To install DOSMA, run:
pip install dosma
# To install with AI support
pip install dosma[ai]
If you would like to contribute to DOSMA, we recommend you clone the repository and
install DOSMA with pip
in editable mode.
git clone [email protected]:ad12/DOSMA.git
cd DOSMA
pip install -e '.[dev,docs]'
make dev
To run tests, build documentation and contribute, run
make autoformat test build-docs
DOSMA provides efficient readers for DICOM and NIfTI formats built on nibabel and pydicom. Multi-slice DICOM data can be loaded in parallel with multiple workers and structured into the appropriate 3D volume(s). For example, multi-echo and dynamic contrast-enhanced (DCE) MRI scans have multiple volumes acquired at different echo times and trigger times, respectively. These can be loaded into multiple volumes with ease:
import dosma as dm
multi_echo_scan = dm.load("/path/to/multi-echo/scan", group_by="EchoNumbers", num_workers=8, verbose=True)
dce_scan = dm.load("/path/to/dce/scan", group_by="TriggerTime")
DOSMA's MedicalVolume data structure supports array-like operations (arithmetic, slicing, etc.) on medical images while preserving spatial attributes and accompanying metadata. This structure supports NumPy interoperability, intelligent reformatting, fast low-level computations, and native GPU support. For example, given MedicalVolumes mvA
and mvB
we can do the following:
# Reformat image into Superior->Inferior, Anterior->Posterior, Left->Right directions.
mvA = mvA.reformat(("SI", "AP", "LR"))
# Get and set metadata
study_description = mvA.get_metadata("StudyDescription")
mvA.set_metadata("StudyDescription", "A sample study")
# Perform NumPy operations like you would on image data.
rss = np.sqrt(mvA**2 + mvB**2)
# Move to GPU 0 for CuPy operations
mv_gpu = mvA.to(dosma.Device(0))
# Take slices. Metadata will be sliced appropriately.
mv_subvolume = mvA[10:20, 10:20, 4:6]
DOSMA is built to be a hub for machine/deep learning models.
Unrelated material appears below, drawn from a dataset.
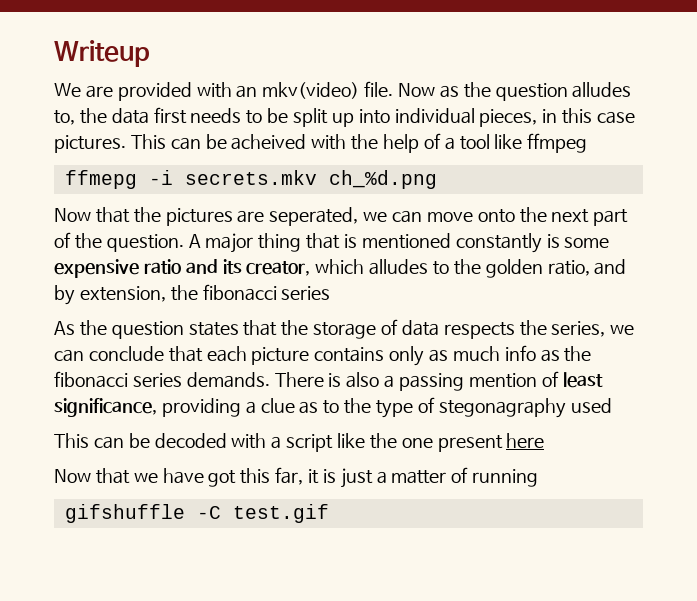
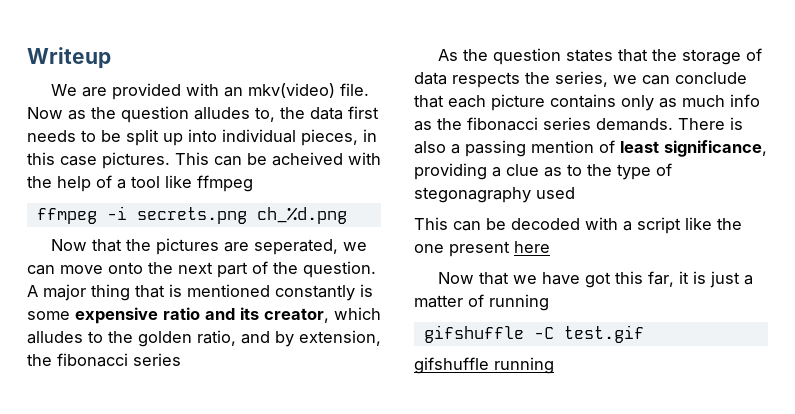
[64,170,317,189] ffmepg -i secrets.mkv -> [36,206,247,224] ffmpeg -i secrets.png
(329, 513) none -> [414,357,554,374] // gifshuffle running

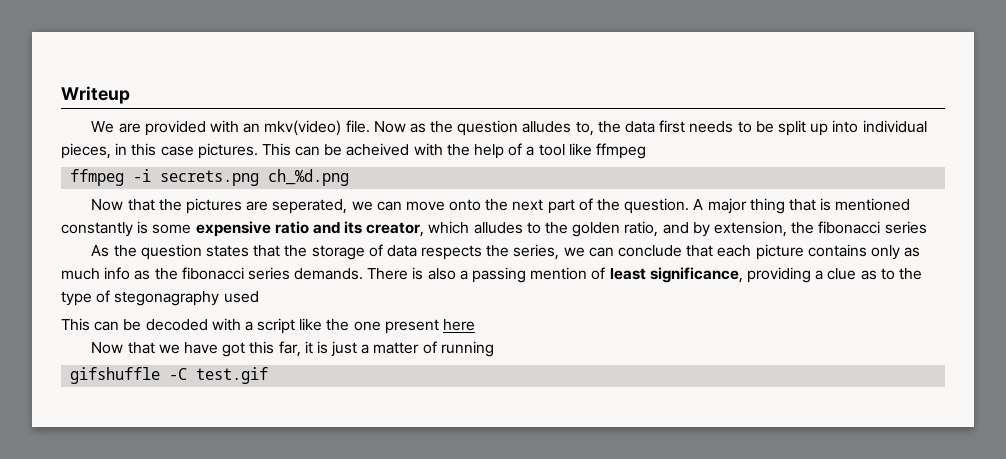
[414,357,554,374] // gifshuffle running -> (269, 375) none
A complete list of models and corresponding publications can be found here.
We can use one of the knee segmentation models to segment a MedicalVolume mv
and model
weights
downloaded locally:
from dosma.models import IWOAIOAIUnet2DNormalized
# Reformat such that sagittal plane is last dimension.
mv = mv.reformat(("SI", "AP", "LR"))
# Do segmentation
model = IWOAIOAIUnet2DNormalized(input_shape=mv.shape[:2] + (1,), weights_path=weights)
masks = model.generate_mask(mv)
DOSMA supports parallelization for compute-heavy operations, like curve fitting and image registration. Image registration is supported thru the elastix/transformix libraries. For example we can use multiple workers to register volumes to a target, and use the registered outputs for per-voxel monoexponential fitting:
# Register images mvA, mvB, mvC to target image mv_tgt in parallel
_, (mvA_reg, mvB_reg, mvC_reg) = dosma.register(
mv_tgt,
moving=[mvA, mvB, mvC],
parameters="/path/to/elastix/registration/file",
num_workers=3,
return_volumes=True,
show_pbar=True,
)
# Perform monoexponential fitting.
def monoexponential(x, a, b):
return a * np.exp(b*x)
fitter = dosma.CurveFitter(
monoexponential,
num_workers=4,
p0={"a": 1.0, "b": -1/30},
)
popt, r2 = fitter.fit(x=[1, 2, 3, 4], [mv_tgt, mvA_reg, mvB_reg, mvC_reg])
a_fit, b_fit = popt[..., 0], popt[..., 1]
@inproceedings{desai2019dosma,
title={DOSMA: A deep-learning, open-source framework for musculoskeletal MRI analysis},
author={Desai, Arjun D and Barbieri, Marco and Mazzoli, Valentina and Rubin, Elka and Black, Marianne S and Watkins, Lauren E and Gold, Garry E and Hargreaves, Brian A and Chaudhari, Akshay S},
booktitle={Proc 27th Annual Meeting ISMRM, Montreal},
pages={1135},
year={2019}
}
In addition to DOSMA, please also consider citing the work that introduced the method used for analysis.